Itemized modification records:
☆ ☆ ☆ ☆ ☆
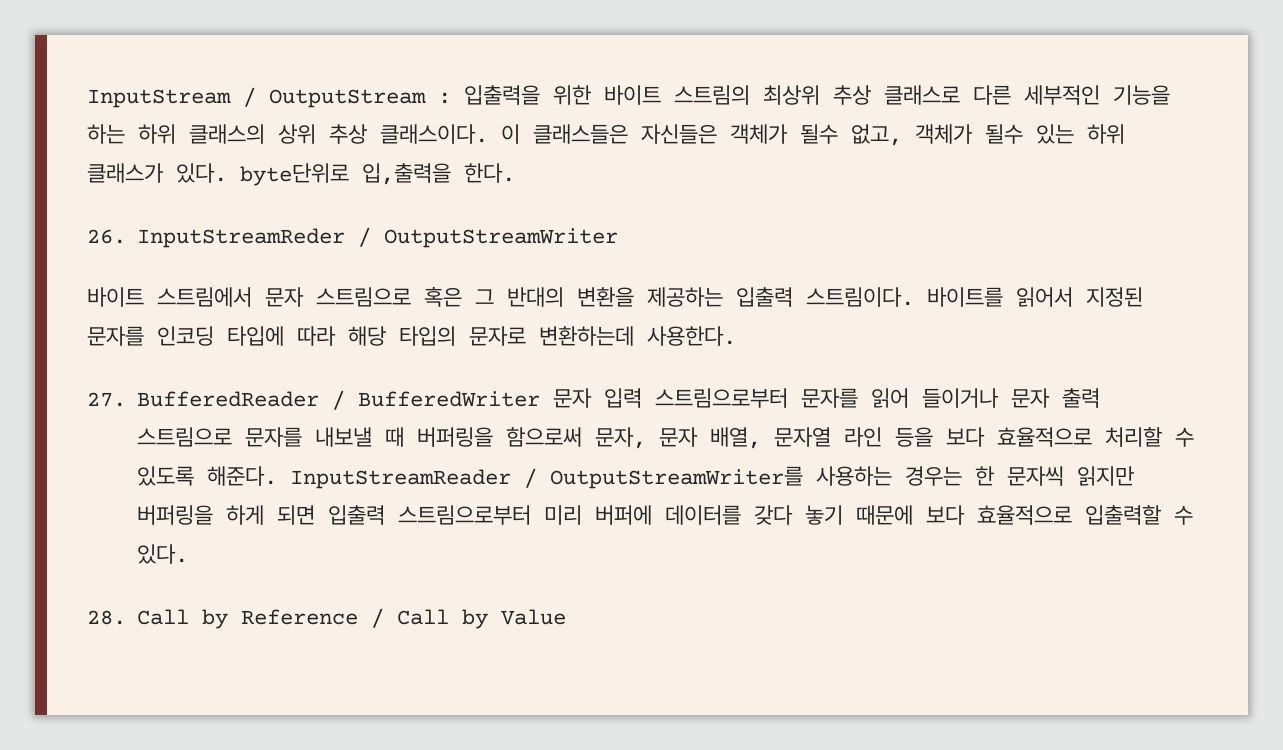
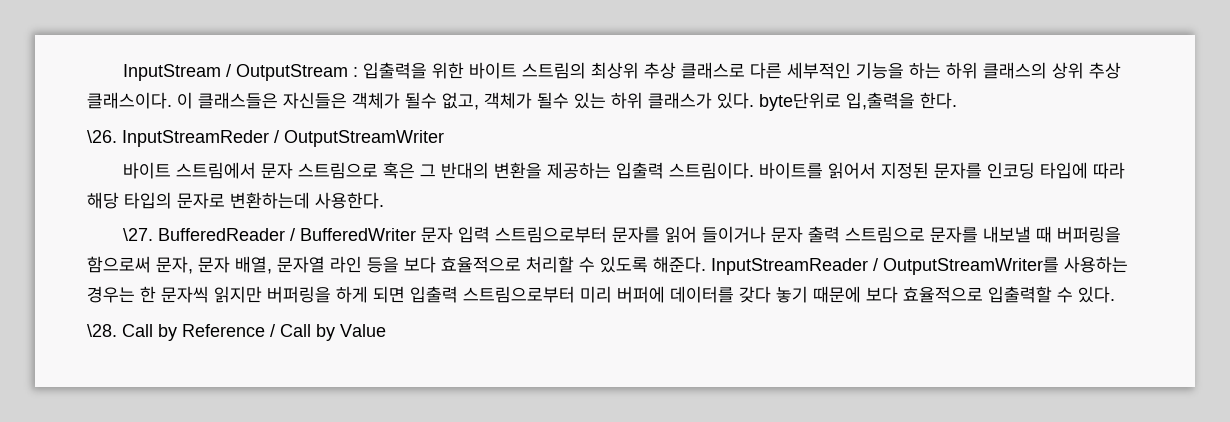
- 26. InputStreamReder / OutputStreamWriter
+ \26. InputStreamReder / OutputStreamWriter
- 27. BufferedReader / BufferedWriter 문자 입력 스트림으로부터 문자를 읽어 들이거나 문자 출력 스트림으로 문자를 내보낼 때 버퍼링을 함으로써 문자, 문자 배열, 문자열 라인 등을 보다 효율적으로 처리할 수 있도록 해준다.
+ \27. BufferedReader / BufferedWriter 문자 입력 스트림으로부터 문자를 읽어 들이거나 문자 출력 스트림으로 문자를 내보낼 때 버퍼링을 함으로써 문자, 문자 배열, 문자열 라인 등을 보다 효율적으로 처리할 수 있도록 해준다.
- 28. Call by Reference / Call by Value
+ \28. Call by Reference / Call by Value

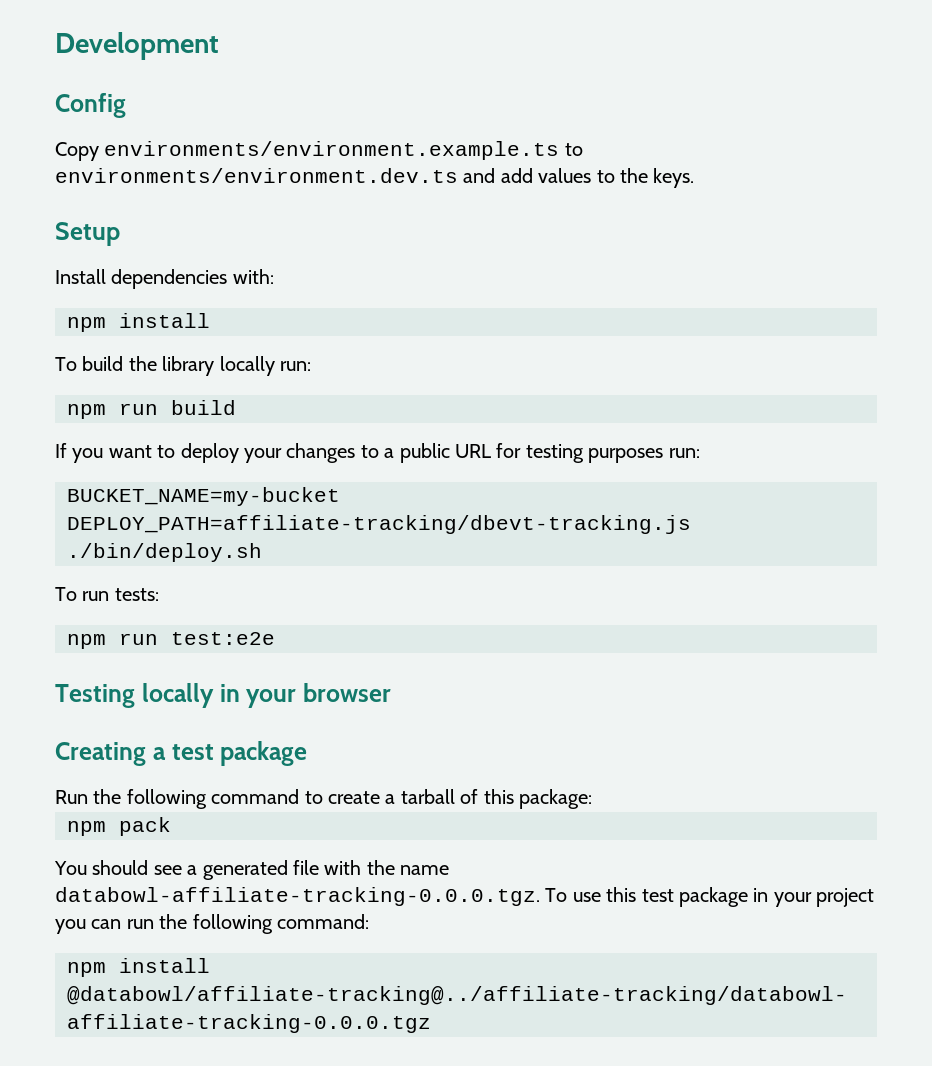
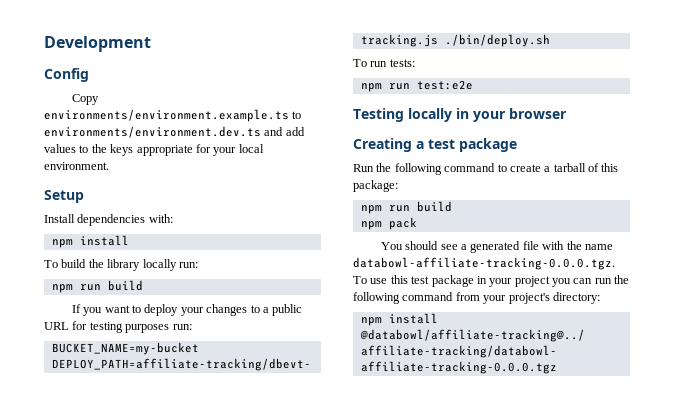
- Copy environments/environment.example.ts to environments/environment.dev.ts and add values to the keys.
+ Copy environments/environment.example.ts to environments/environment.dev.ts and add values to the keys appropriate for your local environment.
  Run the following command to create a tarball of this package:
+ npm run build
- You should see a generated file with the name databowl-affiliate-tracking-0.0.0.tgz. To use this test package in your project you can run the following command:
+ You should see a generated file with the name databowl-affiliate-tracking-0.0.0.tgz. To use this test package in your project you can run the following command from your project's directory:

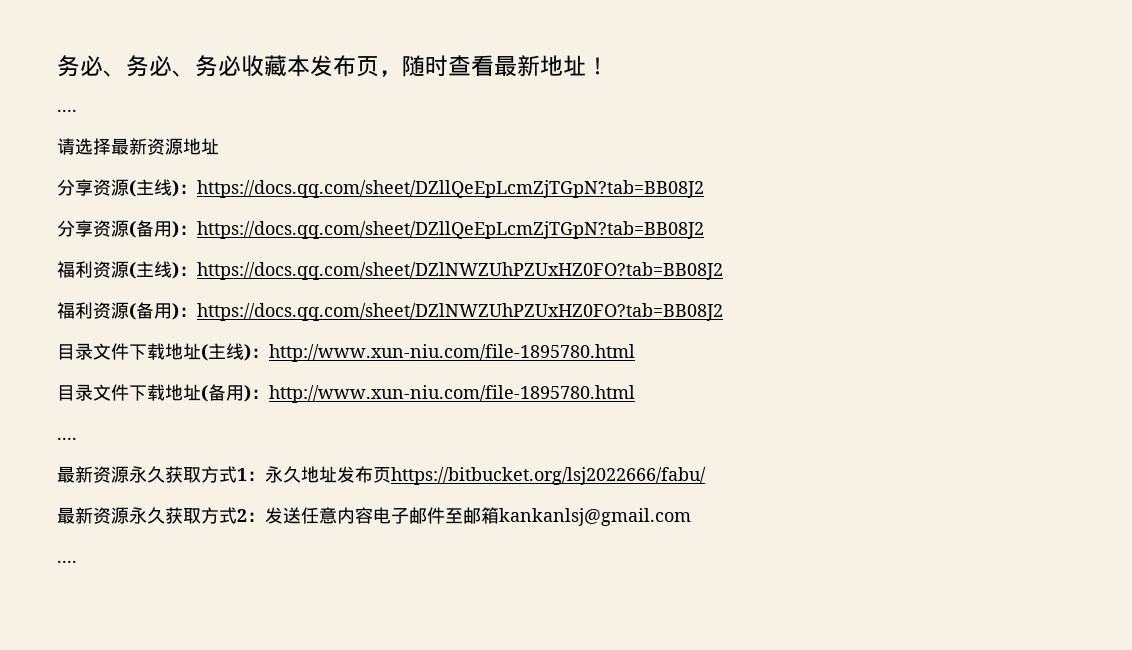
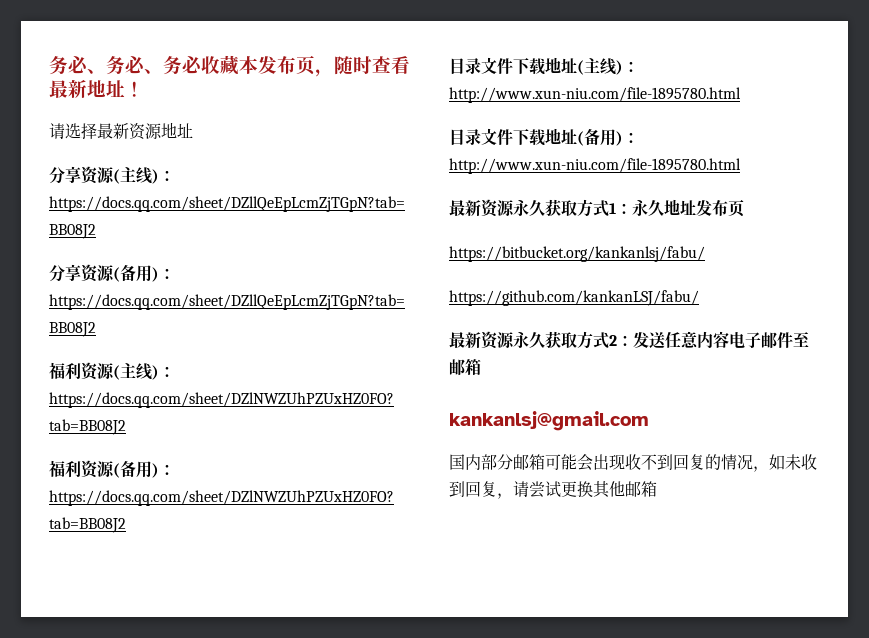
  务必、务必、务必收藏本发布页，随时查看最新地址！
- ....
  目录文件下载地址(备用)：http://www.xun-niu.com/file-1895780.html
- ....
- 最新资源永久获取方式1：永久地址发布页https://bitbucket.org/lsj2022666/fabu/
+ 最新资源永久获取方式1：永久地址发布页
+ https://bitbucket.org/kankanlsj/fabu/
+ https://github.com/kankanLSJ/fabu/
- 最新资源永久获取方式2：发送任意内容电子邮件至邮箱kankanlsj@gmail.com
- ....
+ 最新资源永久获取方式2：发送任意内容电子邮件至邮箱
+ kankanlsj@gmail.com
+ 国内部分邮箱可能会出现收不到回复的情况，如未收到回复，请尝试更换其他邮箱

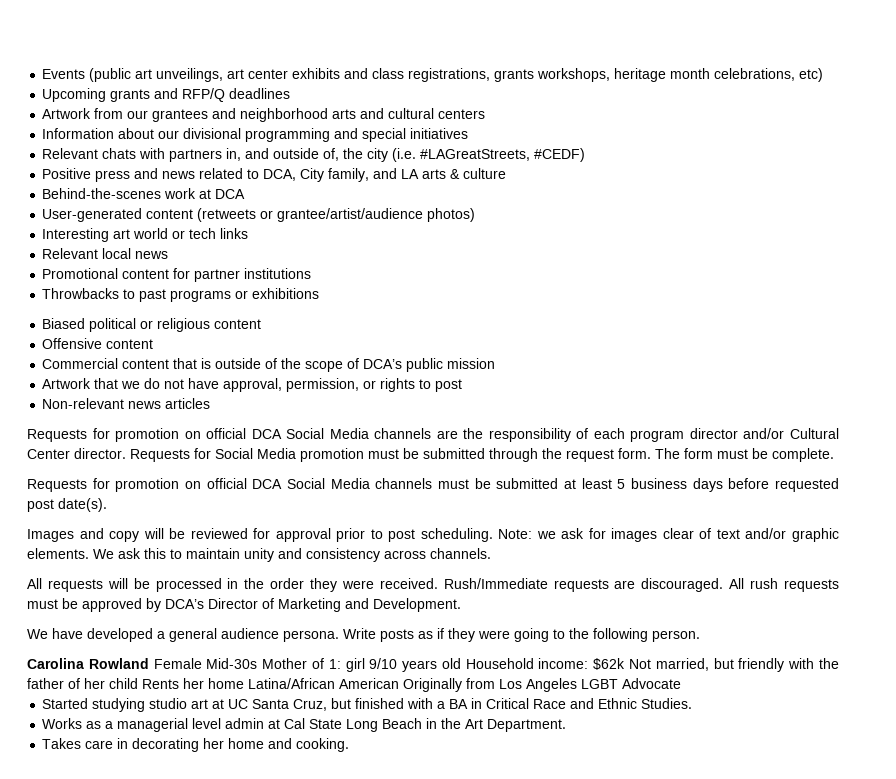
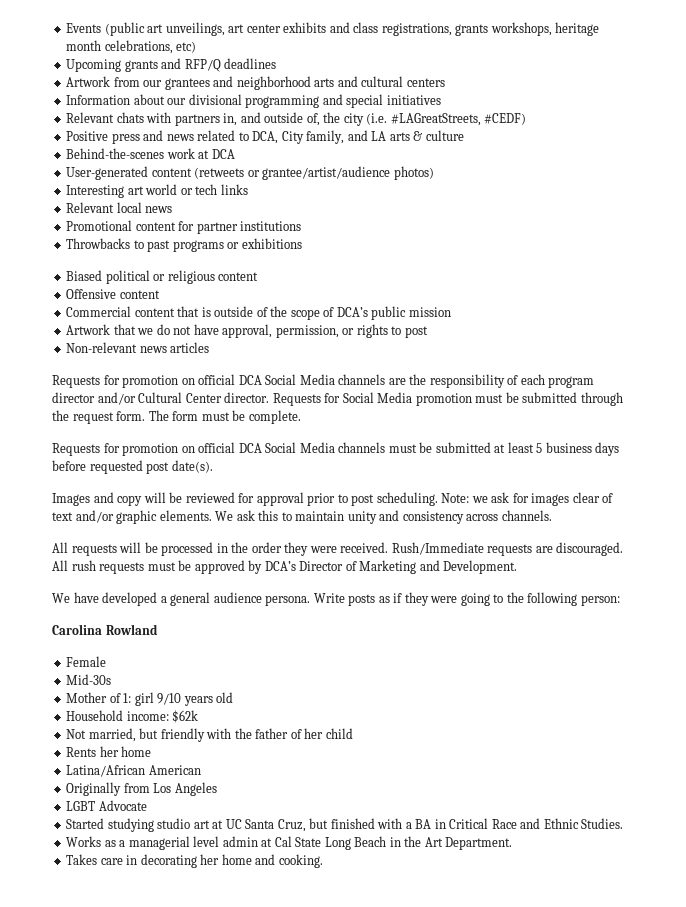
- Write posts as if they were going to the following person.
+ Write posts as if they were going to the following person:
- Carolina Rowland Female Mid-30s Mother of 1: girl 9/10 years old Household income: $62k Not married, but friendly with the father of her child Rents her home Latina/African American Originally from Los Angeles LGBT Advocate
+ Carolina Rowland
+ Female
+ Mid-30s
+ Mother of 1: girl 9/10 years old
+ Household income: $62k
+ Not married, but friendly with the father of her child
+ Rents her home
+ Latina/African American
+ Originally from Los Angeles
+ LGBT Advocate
☆ ☆ ☆ ☆ ☆
Instructions to follow | Among these entries, how many lines include the string "income"? Reply with the number by itself.

Exercise output | 2